Cette opinion est également soutenue par la Commission indépendante sur l’inceste et les violences sexuelles faites aux enfants (Civise), qui a souligné dans un communiqué publié mardi que seulement 3 % des agresseurs (1 % dans les cas d’inceste) font l’objet de condamnations, malgré la sévérité des peines prévues à leur encontre. De plus, la commission considère que renforcer la législation est inutile si des mesures concrètes ne sont pas prises pour sa mise en application.

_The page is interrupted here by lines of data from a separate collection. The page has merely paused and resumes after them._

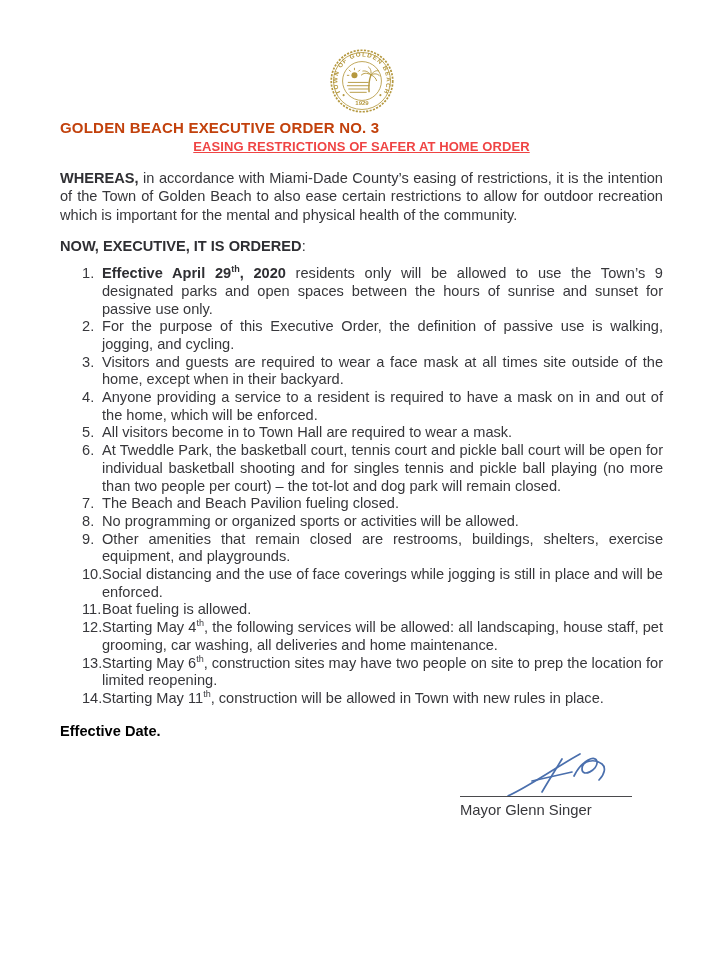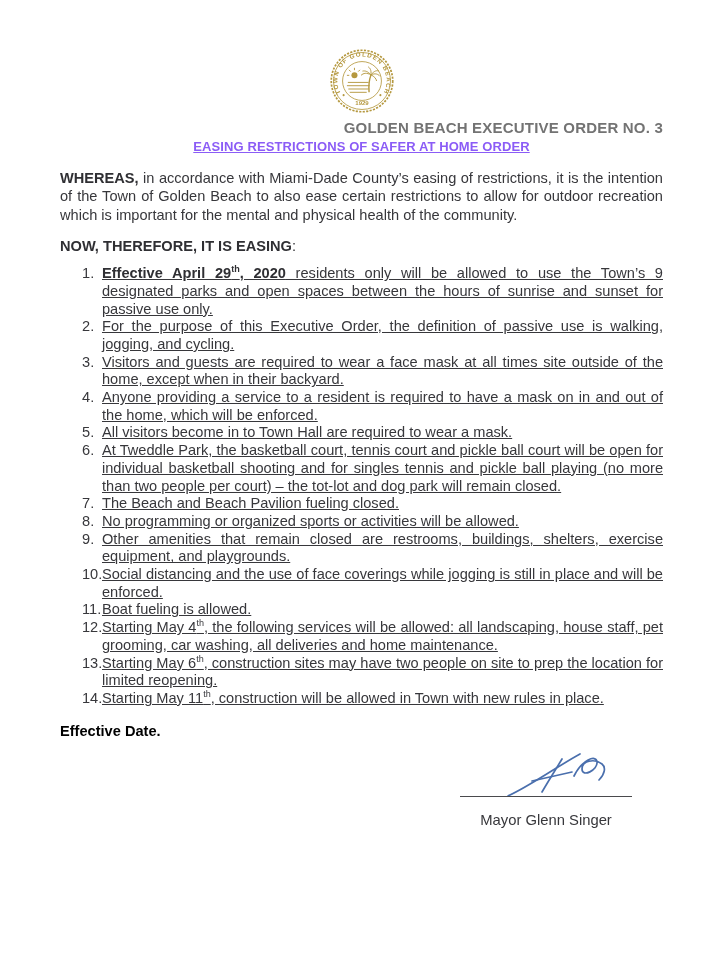--- a/index.html
+++ b/index.html
@@ -17,8 +17,8 @@
   .page{padding:48px 57px 0 60px;box-sizing:border-box;width:720px;height:960px;overflow:hidden;}
   .seal{display:block;margin:0 auto;width:68px;height:66px;}
   .title{
-    margin-top:5px;text-align:right;font-weight:bold;
-    font-size:15px;line-height:18px;color:#737373;letter-spacing:.2px;
+    margin-top:5px;text-align:left;font-weight:bold;
+    font-size:15px;line-height:18px;color:#c2410c;letter-spacing:.2px;
   }
   .subtitle{
     margin-top:2px;text-align:center;font-weight:bold;

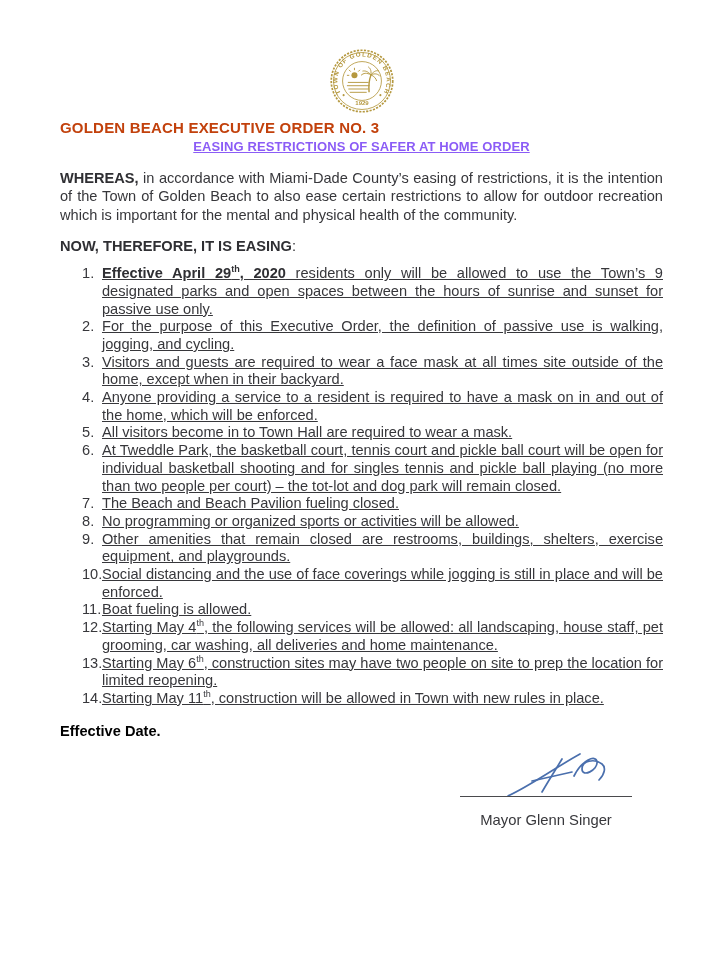--- a/index.html
+++ b/index.html
@@ -22,7 +22,7 @@
   }
   .subtitle{
     margin-top:2px;text-align:center;font-weight:bold;
-    font-size:13px;line-height:16px;color:#8b5cf6;
+    font-size:13px;line-height:16px;color:#ef4444;
     text-decoration:underline;letter-spacing:.1px;
   }
   p.para{

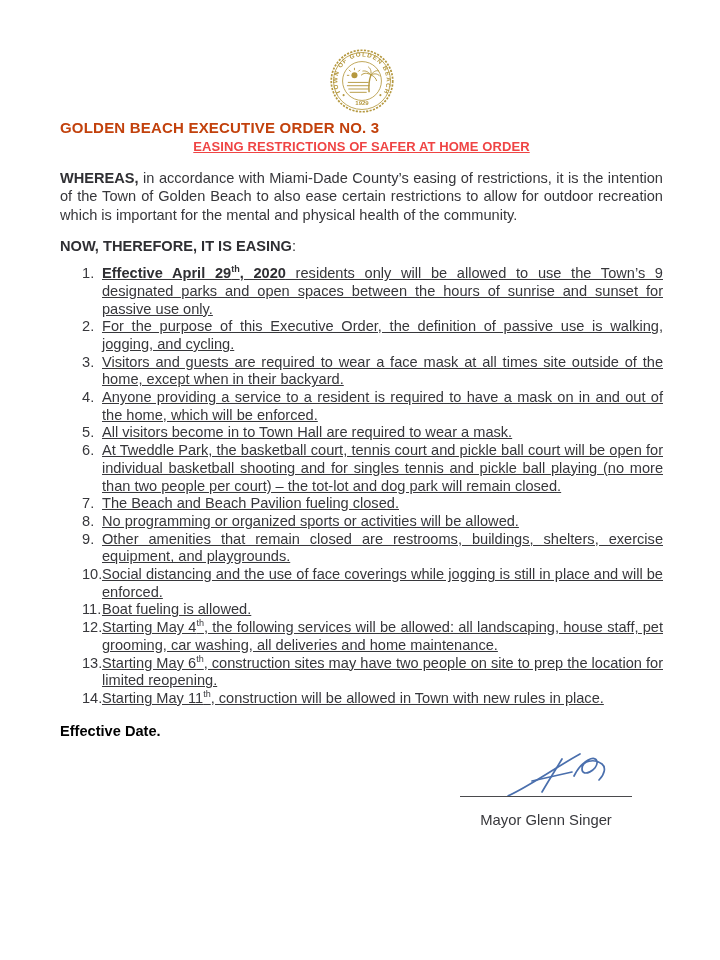--- a/index.html
+++ b/index.html
@@ -87,7 +87,7 @@
   <div class="subtitle">EASING RESTRICTIONS OF SAFER AT HOME ORDER</div>
 
   <p class="para"><b>WHEREAS,</b> in accordance with Miami-Dade County’s easing of restrictions, it is the intention of the Town of Golden Beach to also ease certain restrictions to allow for outdoor recreation which is important for the mental and physical health of the community.</p>
-  <p class="para clause"><b>NOW, THEREFORE, IT IS EASING</b>:</p>
+  <p class="para clause"><b>NOW, EXECUTIVE, IT IS ORDERED</b>:</p>
 
   <ol class="order-list">
       <li><b>Effective April 29<sup>th</sup>, 2020</b> residents only will be allowed to use the Town’s 9 designated parks and open spaces between the hours of sunrise and sunset for passive use only.</li>

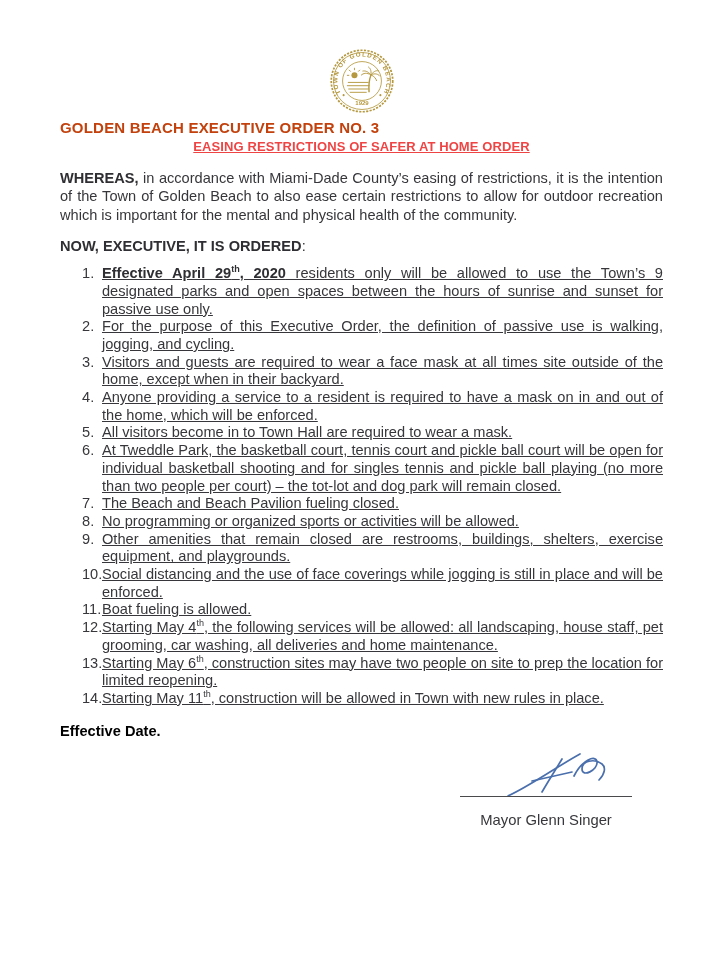--- a/index.html
+++ b/index.html
@@ -35,7 +35,7 @@
   sup{font-size:.62em;line-height:0;}
   ol.order-list{
     list-style:none;counter-reset:item;
-    margin:9.5px 0 0 22px;padding:0;text-decoration:underline;
+    margin:9.5px 0 0 22px;padding:0;
   }
   ol.order-list li{
     counter-increment:item;position:relative;padding-left:20px;

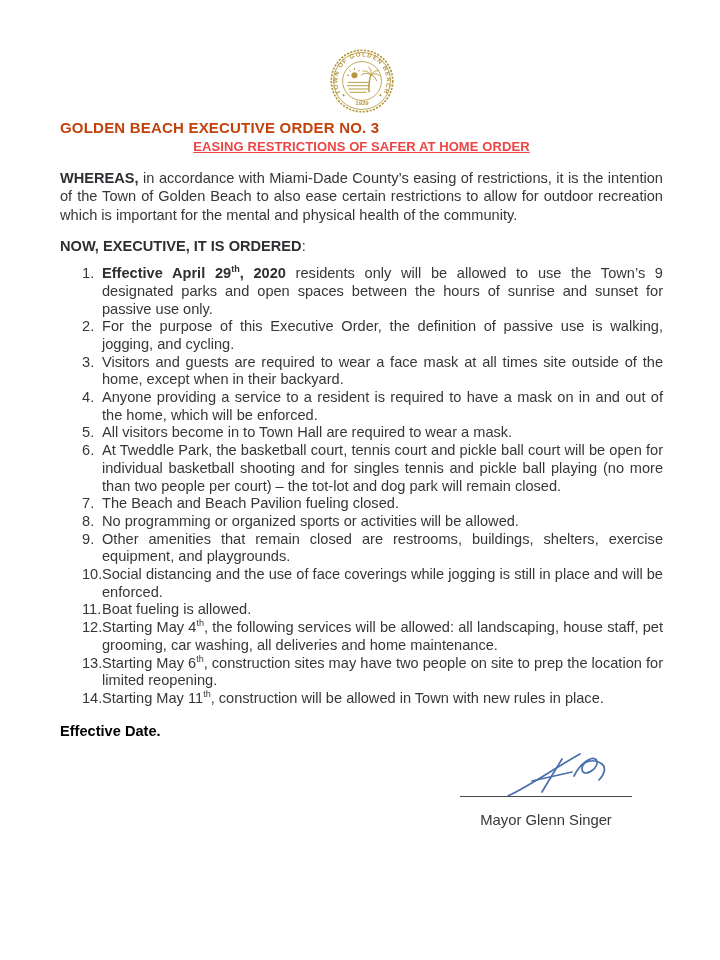--- a/index.html
+++ b/index.html
@@ -51,7 +51,7 @@
   }
   .sig-ink{width:122px;height:50px;margin-right:8px;margin-bottom:-4px;}
   .sig-line{width:172px;border-top:1.4px solid #4a4a4d;height:0;}
-  .sig-name{width:172px;text-align:center;font-size:14.8px;line-height:18px;margin-top:14px;}
+  .sig-name{width:172px;text-align:left;font-size:14.8px;line-height:18px;margin-top:4px;}
 </style>
 </head>
 <body>

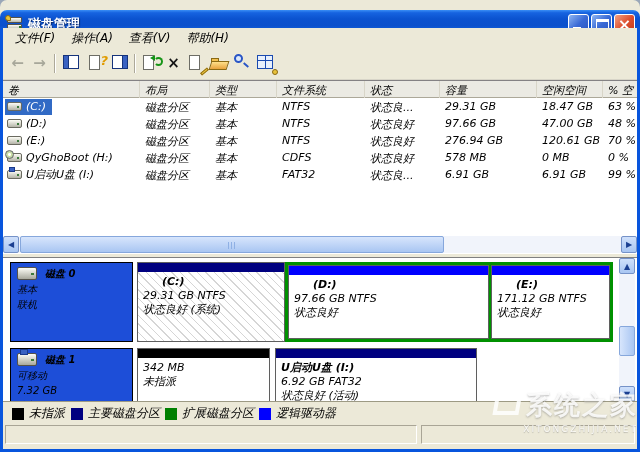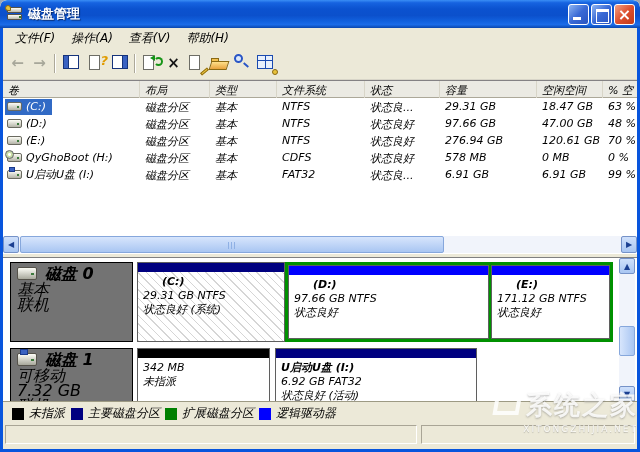--- a/index.html
+++ b/index.html
@@ -8,7 +8,7 @@
             background:#ECE9D8; border-radius:7px 7px 0 0; }
 
   
-  .titlebar { position:absolute; left:0; top:0; width:640px; height:28px;
+  .titlebar { position:absolute; left:0; top:10px; width:640px; height:28px;
     border-radius:7px 7px 0 0;
     background:linear-gradient(180deg,#3a8ef5 0%,#1663e0 10%,#0b52cf 32%,#0b50cc 55%,#1160dd 75%,#1b6ce8 88%,#0a46ad 100%);
     display:flex; align-items:center; }

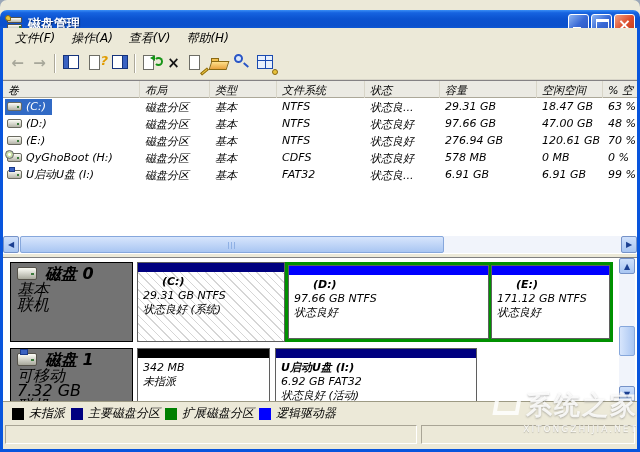--- a/index.html
+++ b/index.html
@@ -100,8 +100,8 @@
   .diskpane { position:absolute; left:0; top:229px; width:634px; height:144px; background:#fff;
     border-top:1px solid #808080; overflow:hidden; }
   .disk-row { position:absolute; left:0; height:80px; width:634px; }
-  .disk-info { position:absolute; left:7px; top:0; width:123px; height:80px; background:#737373;
-    border:1px solid #000; padding:3px 0 0 6px; font-size:16px; line-height:15px; }
+  .disk-info { position:absolute; left:7px; top:0; width:123px; height:80px; background:#1d4ed8;
+    border:1px solid #000; padding:3px 0 0 6px; font-size:10px; line-height:15px; }
   .disk-info .head { display:flex; align-items:center; gap:8px; font-weight:bold; margin-bottom:1px; }
   .big-drive { position:relative; width:20px; height:13px; background:linear-gradient(180deg,#fdfdf6,#a8a89c);
     border:1px solid #55524a; border-radius:2px; flex:none; }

Les partisans de la mesure rejettent l’idée de toute « surenchère pénale », soulignant qu’il est essentiel de punir ce qui est considéré comme le crime le plus grave. Émilie Bonnivard (LR) a argumenté en ce sens en affirmant que leur priorité est de sanctionner de manière adéquate. De son côté, la députée RN Sophie Blanc a reproché à la gauche de se concentrer sur la réintégration des délinquants sexuels, alors ils veulent empêcher tout contact futur avec des enfants.